Ethan Li created STORM-3658:
-------------------------------

             Summary: Deadlock caused by ShutdownHooks
                 Key: STORM-3658
                 URL: https://issues.apache.org/jira/browse/STORM-3658
             Project: Apache Storm
          Issue Type: Bug
            Reporter: Ethan Li
            Assignee: Ethan Li


During worker startup, it starts many threads including executor threads, and 
then registers two shutdown hooks, first hook will invoke worker::shutdown, the 
second hook will sleep for 3 seconds before force halting the whole process.

https://github.com/apache/storm/blob/v2.1.0/storm-client/src/jvm/org/apache/storm/daemon/worker/Worker.java#L141-L147

https://github.com/apache/storm/blob/v2.1.0/storm-client/src/jvm/org/apache/storm/executor/Executor.java#L253-L255

We have seen a case where a deadlock happened. Imaging there is a bolt in a 
topology consistently fails at prepare stage and throws RuntimeException. This 
thread will eventually invoke Runtime.getRuntime().exit.
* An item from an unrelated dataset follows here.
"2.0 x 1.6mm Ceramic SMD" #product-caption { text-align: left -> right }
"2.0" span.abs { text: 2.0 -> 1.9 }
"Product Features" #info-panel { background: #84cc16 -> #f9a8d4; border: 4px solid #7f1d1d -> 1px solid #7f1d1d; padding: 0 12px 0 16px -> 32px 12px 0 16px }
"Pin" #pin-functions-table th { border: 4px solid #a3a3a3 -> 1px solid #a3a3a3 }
The code path is:

https://github.com/apache/storm/blob/v2.1.0/storm-client/src/jvm/org/apache/storm/utils/Utils.java#L406-L407

https://github.com/apache/storm/blob/v2.1.0/storm-client/src/jvm/org/apache/storm/executor/error/ReportErrorAndDie.java#L41

https://github.com/apache/storm/blob/v2.1.0/storm-client/src/jvm/org/apache/storm/utils/Utils.java#L510-L514

There are three scenarios here.

*Scenario 1*
If two shutdown hooks are registered before this bolt's prepare method is 
invoked, when this bolt throws RuntimeException, it eventually invokes 
Runtime.getRuntime().exit, which triggers two shutdown hooks to start. And then 
this bolt executor thread waits for these two shutdown hooks to finish.
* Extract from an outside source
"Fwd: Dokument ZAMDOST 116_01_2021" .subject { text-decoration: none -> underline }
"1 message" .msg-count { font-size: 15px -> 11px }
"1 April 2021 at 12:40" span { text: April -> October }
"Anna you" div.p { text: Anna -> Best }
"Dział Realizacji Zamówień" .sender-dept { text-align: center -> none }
https://github.com/AdoptOpenJDK/openjdk-jdk8u/blob/jdk8u242-b08/jdk/src/share/classes/java/lang/ApplicationShutdownHooks.java#L104-L111
 (we use this openJDK8u242 version)

However, what the first shutdown hooks does is to invoke worker::shutdown method
https://github.com/apache/storm/blob/v2.1.0/storm-client/src/jvm/org/apache/storm/daemon/worker/Worker.java#L467-L469
which will interrupt all executor threads and then wait for them to finish 

https://github.com/apache/storm/blob/v2.1.0/storm-client/src/jvm/org/apache/storm/executor/ExecutorShutdown.java#L95-L100

However, this bolt executor thread ignores InterruptedException and continues 
to wait for the first hook to finish. Hence there is a dead lock between the 
first shutdown hook and the bolt executor thread.

*Scenario 2*
If the bolt executor thread invokes prepare method earlier than the main thread 
registers these two shutdown hooks, because the bolt executor thread already 
triggers shutdown, the main thread will receive an 
IllegalStateException("Shutdown in progress")

{code:java}
2020-06-18 11:57:29.159 o.a.s.u.Utils main [ERROR] Received error in thread 
main.. terminating server...
java.lang.Error: java.lang.IllegalStateException: Shutdown in progress
{code}

https://github.com/apache/storm/blob/v2.1.0/storm-client/src/jvm/org/apache/storm/utils/Utils.java#L1011-L1018

https://github.com/AdoptOpenJDK/openjdk-jdk8u/blob/jdk8u242-b08/jdk/src/share/classes/java/lang/ApplicationShutdownHooks.java#L63-L67

Since there is no shutdown hook registered, Runtime.getRuntime.exit invoked by 
the bolt executor continues; in the meantime, the main thread also invokes 
Runtime.getRuntime.exit because of IllegalStateException. Eventually the 
process dies

*Scenario 3*
This is the worse case. In this scenario, after the first shutdown hook is 
registered, and before the second hook is registered, the bolt executor thread 
invokes prepare method and throws a RuntimeException. 
https://github.com/apache/storm/blob/v2.1.0/storm-client/src/jvm/org/apache/storm/utils/Utils.java#L355-L356
 
In this case, we know have the deadlock between the first shutdown hook and the 
bolt executor thread (like in scenario 1). The main thread will also have 
IllegalStateException when it tries to register the second shutdown hook, so 
main thread also invokes Runtime.getRuntime.exit (like in scenario 2). But this 
time, since the bolt executor thread already obtained the shutdown lock 
(because it invokes Runtime.getRuntime.exit earlier), 
https://github.com/AdoptOpenJDK/openjdk-jdk8u/blob/jdk8u242-b08/jdk/src/share/classes/java/lang/Shutdown.java#L208-L214

the main thread has to wait for the bolt executor thread to release this 
Shutdown.class lock. However, there is a deadlock between bolt executor thread 
and the first shutdown hook(thread), the main thread, the bolt executor thread 
and the shutdown hook are all BLOCKED. 

And in this case, since the second shutdown hook (sleepKill) is not registered, 
and every other threads like heartbeat timers still work (not yet closed), no 
one (not worker itself, not nimbus or supervisor) will kill this worker. 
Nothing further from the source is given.